Only the lines from the first line of the data through the line containing "border:6px solid #7f1d1d;" belong in the answer, transcribed exactly; pictures do not.

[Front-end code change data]
━━━━
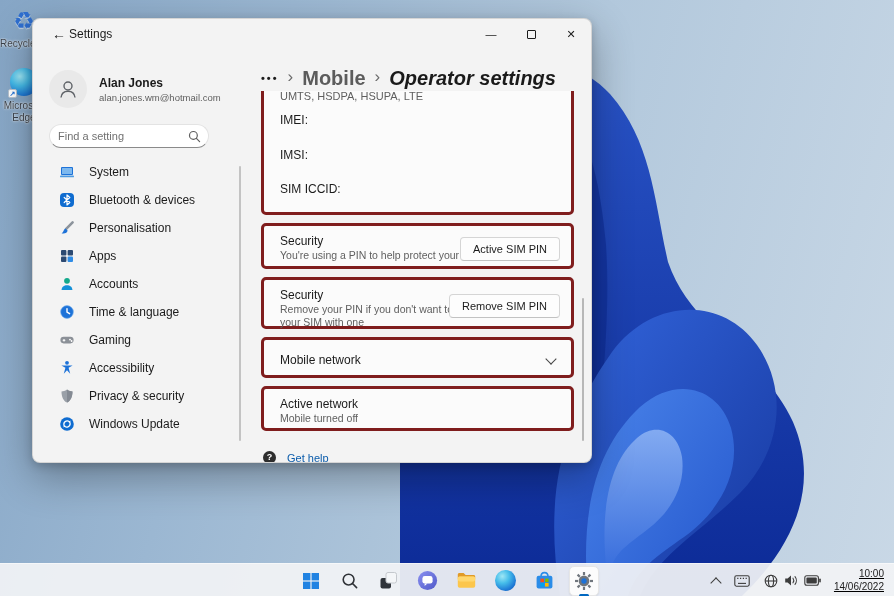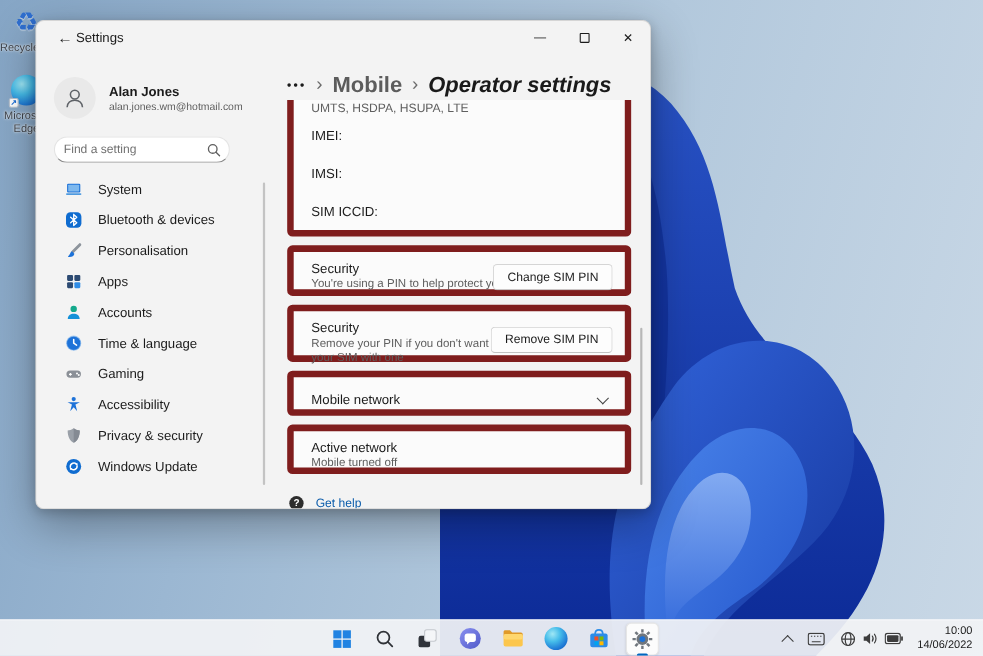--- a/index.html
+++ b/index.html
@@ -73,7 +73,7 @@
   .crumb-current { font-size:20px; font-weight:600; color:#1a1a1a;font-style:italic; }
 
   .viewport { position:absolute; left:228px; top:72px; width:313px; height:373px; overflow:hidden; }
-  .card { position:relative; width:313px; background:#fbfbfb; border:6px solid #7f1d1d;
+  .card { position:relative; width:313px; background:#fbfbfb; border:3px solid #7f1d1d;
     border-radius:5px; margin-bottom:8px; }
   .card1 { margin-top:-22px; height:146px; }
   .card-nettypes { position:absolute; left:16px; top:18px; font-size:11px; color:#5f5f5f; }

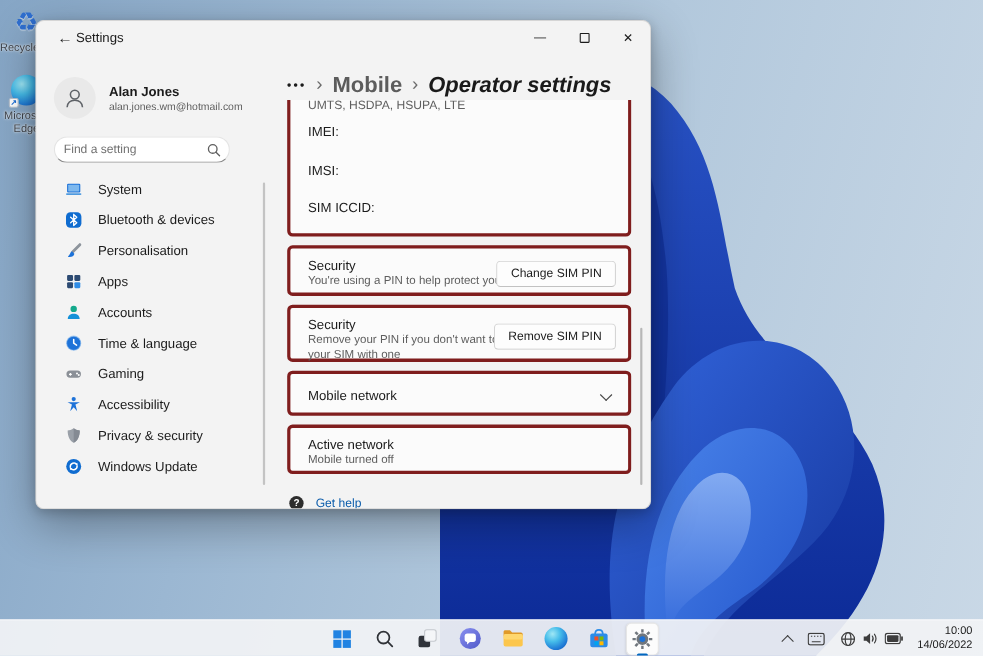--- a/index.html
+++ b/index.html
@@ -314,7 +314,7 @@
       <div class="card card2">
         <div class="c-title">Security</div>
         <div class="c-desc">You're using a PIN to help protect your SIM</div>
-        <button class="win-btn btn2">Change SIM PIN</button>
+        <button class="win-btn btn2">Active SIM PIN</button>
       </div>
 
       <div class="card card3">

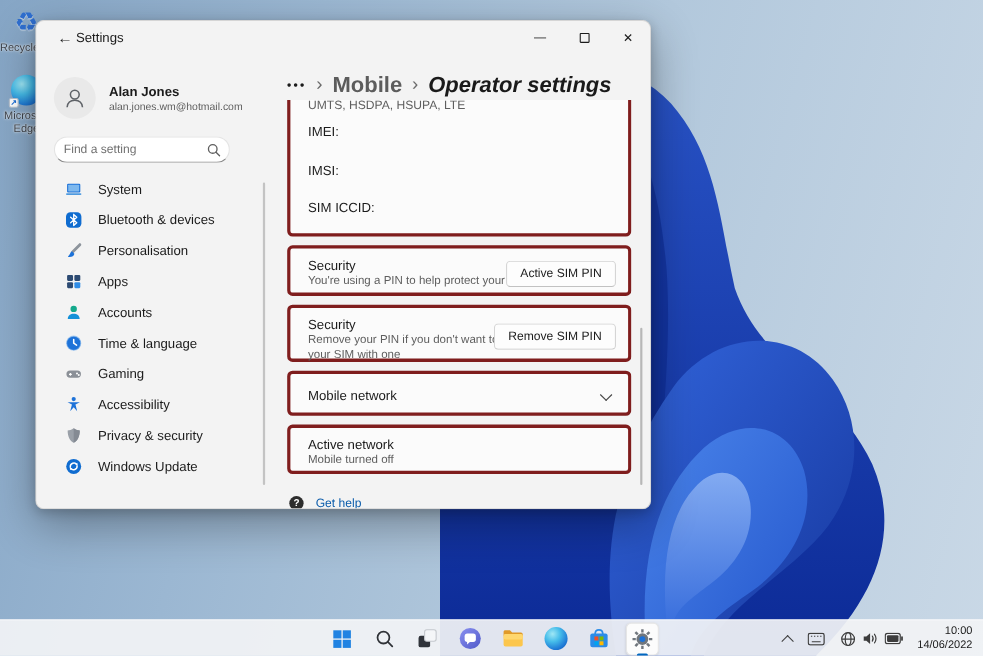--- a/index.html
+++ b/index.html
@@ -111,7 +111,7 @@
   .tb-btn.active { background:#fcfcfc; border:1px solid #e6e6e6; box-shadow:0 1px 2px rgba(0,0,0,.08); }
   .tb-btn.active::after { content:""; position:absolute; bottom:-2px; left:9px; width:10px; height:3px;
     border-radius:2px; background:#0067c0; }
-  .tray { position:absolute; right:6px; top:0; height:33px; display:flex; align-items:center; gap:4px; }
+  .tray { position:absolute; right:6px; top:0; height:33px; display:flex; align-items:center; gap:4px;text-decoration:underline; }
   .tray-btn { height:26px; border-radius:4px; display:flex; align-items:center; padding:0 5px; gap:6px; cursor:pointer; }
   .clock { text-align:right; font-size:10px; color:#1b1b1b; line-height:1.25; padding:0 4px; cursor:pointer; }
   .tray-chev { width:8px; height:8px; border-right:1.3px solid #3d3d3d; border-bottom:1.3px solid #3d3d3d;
━━━━
- **ANSWER BELOW**:
--- a/index.html
+++ b/index.html
@@ -73,7 +73,7 @@
   .crumb-current { font-size:20px; font-weight:600; color:#1a1a1a;font-style:italic; }
 
   .viewport { position:absolute; left:228px; top:72px; width:313px; height:373px; overflow:hidden; }
-  .card { position:relative; width:313px; background:#fbfbfb; border:6px solid #7f1d1d;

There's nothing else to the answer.